Tin Star  - Cecil Castellucci

I just finished Tin Star last night, and I am feeling very conflicted about the entire reading experience. There were parts of this book that I absolutely loved, and I want to rave about them, and I will. But as far as the characters were concerned, and the relationships/connections they shared, ehhhh.


So I am going to talk about that first. I feel like I repeat this in nearly every book review, but characters can make or break a novel for me. It wasn't that I disliked the characters in this book. I actually did like them...what I KNEW of them. There wasn't a whole lot of character development in Tin Star, particularly with the supporting cast. I did like Tula though, and I am looking forward to getting to know her more in part two of this duology. I think part of the problem was that the other humans in the story didn't come into the book until about partway through, and when the book concluded and important plot points happened that I should have had an emotional reaction to, I was just unenthused. It was at this moment that I realized I had some problems with this book. Up until that point, I had pretty much loved it. I still do have lots of good things to say, but I do hope there is more character development coming in book two because it's a bit frustrating to like a book so much but miss that emotional connection.
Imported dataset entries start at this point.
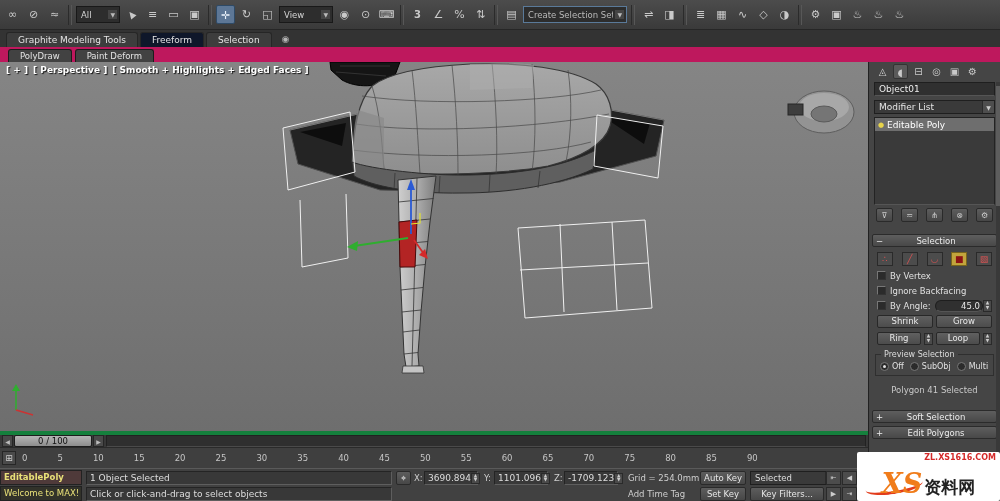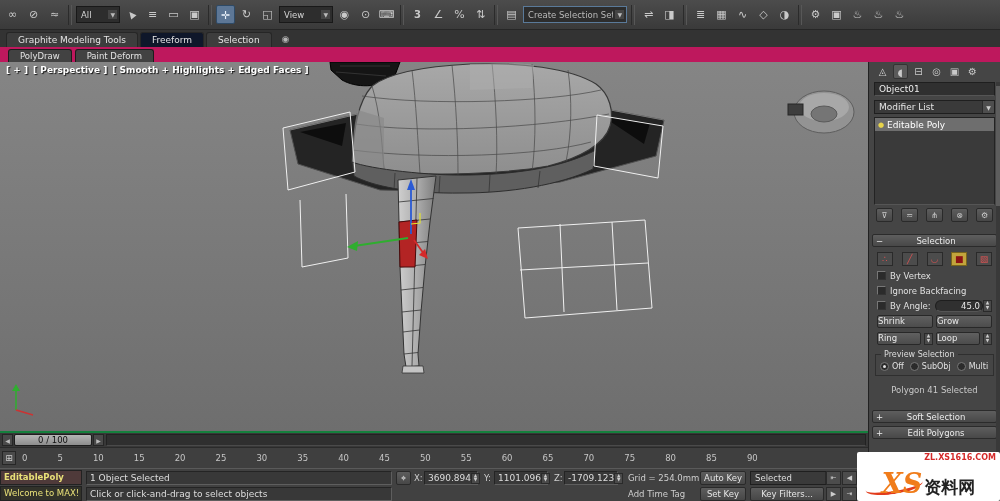--- a/index.html
+++ b/index.html
@@ -85,7 +85,7 @@
     line-height:4.5px; color:#ccc; flex:0 0 auto; }
   .spin::before { content:"▲"; } .spin::after { content:"▼"; }
   .btnrow { display:flex; gap:3px; margin:4px 8px 0; align-items:center; }
-  .btn { flex:1; height:13px; line-height:11px; 
+  .btn { flex:1; height:13px; line-height:11px; text-align:center;
     background:linear-gradient(#606060,#4c4c4c); border:1px solid #282828; border-radius:2px;
     font-size:8.5px; color:#e8e8e8; }
   .group { margin:9px 6px 0; border:1px solid #2f2f2f; position:relative; padding:7px 4px 4px; }

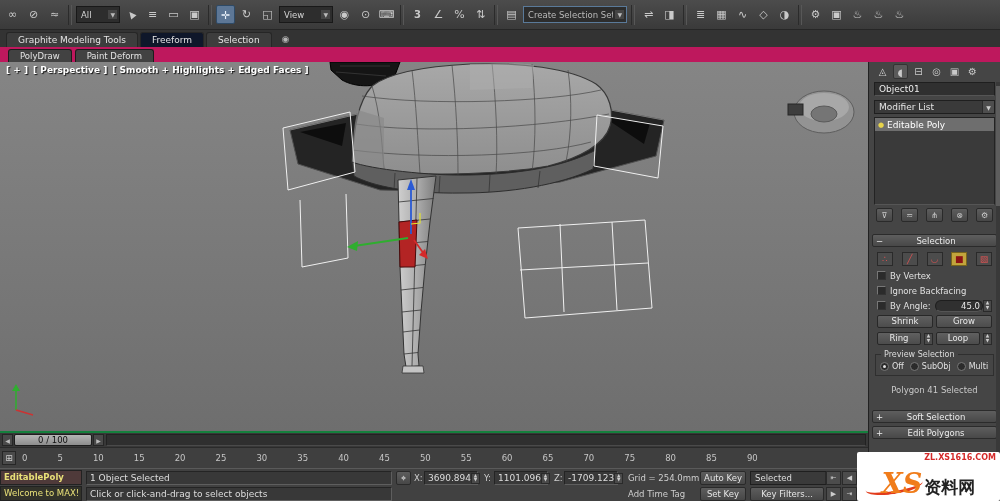--- a/index.html
+++ b/index.html
@@ -100,7 +100,7 @@
   .pscroll::after { content:""; position:absolute; top:4px; left:0; width:4px; height:120px; background:#5d5d5d; }
   
   #timeslider { position:absolute; left:0; top:431px; width:868px; height:16px; background:#383838;
-    border-top:2px solid #15803d; display:flex; align-items:center; padding:1px 2px; }
+    border-top:4px solid #15803d; display:flex; align-items:center; padding:1px 2px; }
   .tsarrow { width:11px; height:12px; background:#4a4a4a; border:1px solid #262626; color:#bbb;
     font-size:6px; display:flex; align-items:center; justify-content:center; flex:0 0 auto; }
   .tshandle { width:78px; height:12px; background:linear-gradient(#b5b5b5,#8d8d8d);

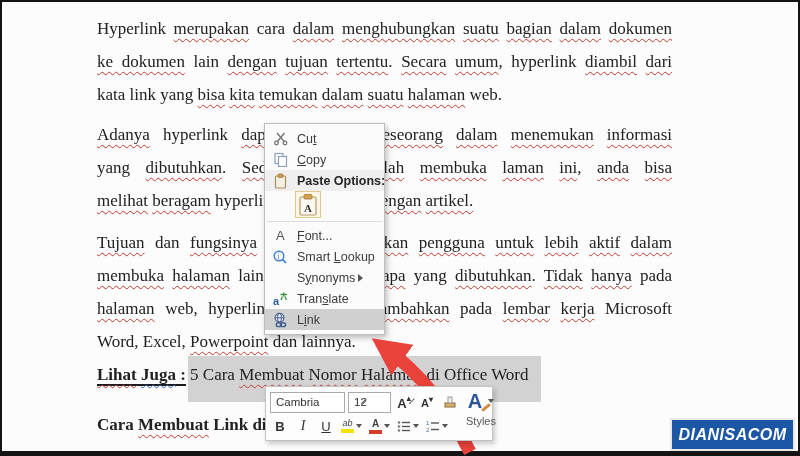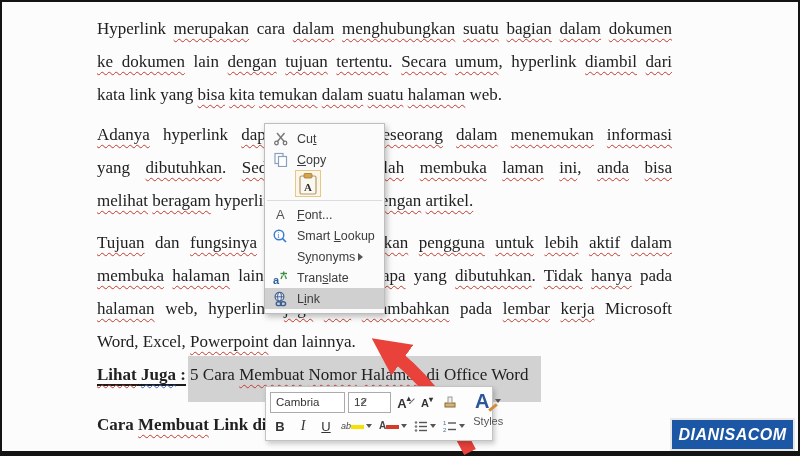--- a/index.html
+++ b/index.html
@@ -116,6 +116,15 @@
         </span>
         <span class="lbl"><u>C</u>opy</span>
       </div>
+      <div class="mi bold header">
+        <span class="ic">
+          <svg width="15" height="16">
+            <rect x="2.5" y="3" width="10" height="12" rx="1" fill="#f5efe3" stroke="#a98f5f" stroke-width="1.2"></rect>
+            <rect x="5" y="1" width="5" height="3.5" rx="1" fill="#cf9c4d" stroke="#a07636" stroke-width="0.8"></rect>
+          </svg>
+        </span>
+        <span class="lbl">Paste Options:</span>
+      </div>
       <div class="mi pastebtn">
         <div class="paste-opt">
           <svg width="20" height="23">

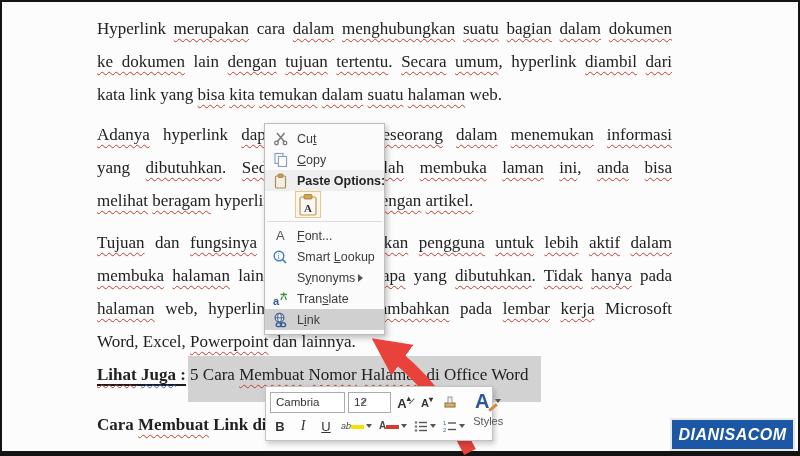--- a/index.html
+++ b/index.html
@@ -50,7 +50,7 @@
   .b-b{font-weight:700;font-size:13px;color:#333;}
   .b-i{font-style:italic;font-family:"Liberation Serif",serif;font-size:14px;color:#333;}
   .b-u{font-size:13px;text-decoration:underline;color:#333;}
-  .stackico{display:flex;flex-direction:row;align-items:center;line-height:1;}
+  .stackico{display:flex;flex-direction:column;align-items:center;line-height:1;}
   .bar{width:13px;height:4px;margin-top:1px;}
   .vsep{width:1px;background:#ddd;height:44px;margin:3px 2px 0 2px;}
   .mb-styles{width:44px;display:flex;flex-direction:column;align-items:center;padding-top:4px;}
One place where this book excelled was in the world-building. If that is something that's important to you, I think you will love Tin Star. The book takes place on a large space station in deep space. There are many different species of aliens, they all communicate differently, and Tula is a trader who runs around getting all the different aliens things they need. There is a bar, shops, different classes (Tula lives in the slums), a Sunspa, etc. 


My favorite side character was a Loor named Heckleck. Tula is the only human on the ship when she meets him, and he is pretty much the reason she is able to bounce back after her tragedy. Heckleck is basically a giant insect based on his description It's not very often that you see a straight science fiction novel in the YA genre. Most of the ones I see are what I would call sci-fi lite. But not this book. I really enjoyed all the different intricacies to the world-building and how the inter-species government worked, how travel worked, and all the conflict there was between species. It was just thought out really well and it was my favorite part of reading Tin Star. I am very much looking forward to the sequel because I love learning about different worlds, even if they are fictional. I feel like I am walking away from this book a more enriched reader. 


The other thing that I really liked was the writing. It's true that it's simple, but it flows well, and I never felt like there wasn't enough of an explanation for the things I needed to know. I loved Tula's head space, and I loved learning about the space station through her eyes.


So I end up feeling conflicted at the end of this review, hence the 3 star review. I do intend to read the sequel as I am really invested in the world and where the characters go from here. I want to know what Tula is going to do to get her revenge on Brother Blue. I want to know what happens to the other characters and the government. I feel like this book could have been more eventful but I really enjoyed my reading experience all the same. So yeah, I do recommend it. And it's also a short book so it's not going to take too much of a time investment. This can be a one-day read if you want it do be. Or maybe you want to wait until you have the second book in your hands and read them all together, and that works too. In fact, I'm not really sure why it just wasn't one book to begin with. I mean it seems like it's going to be under 500 pages, so why not? Regardless, I liked it. And that's what's important.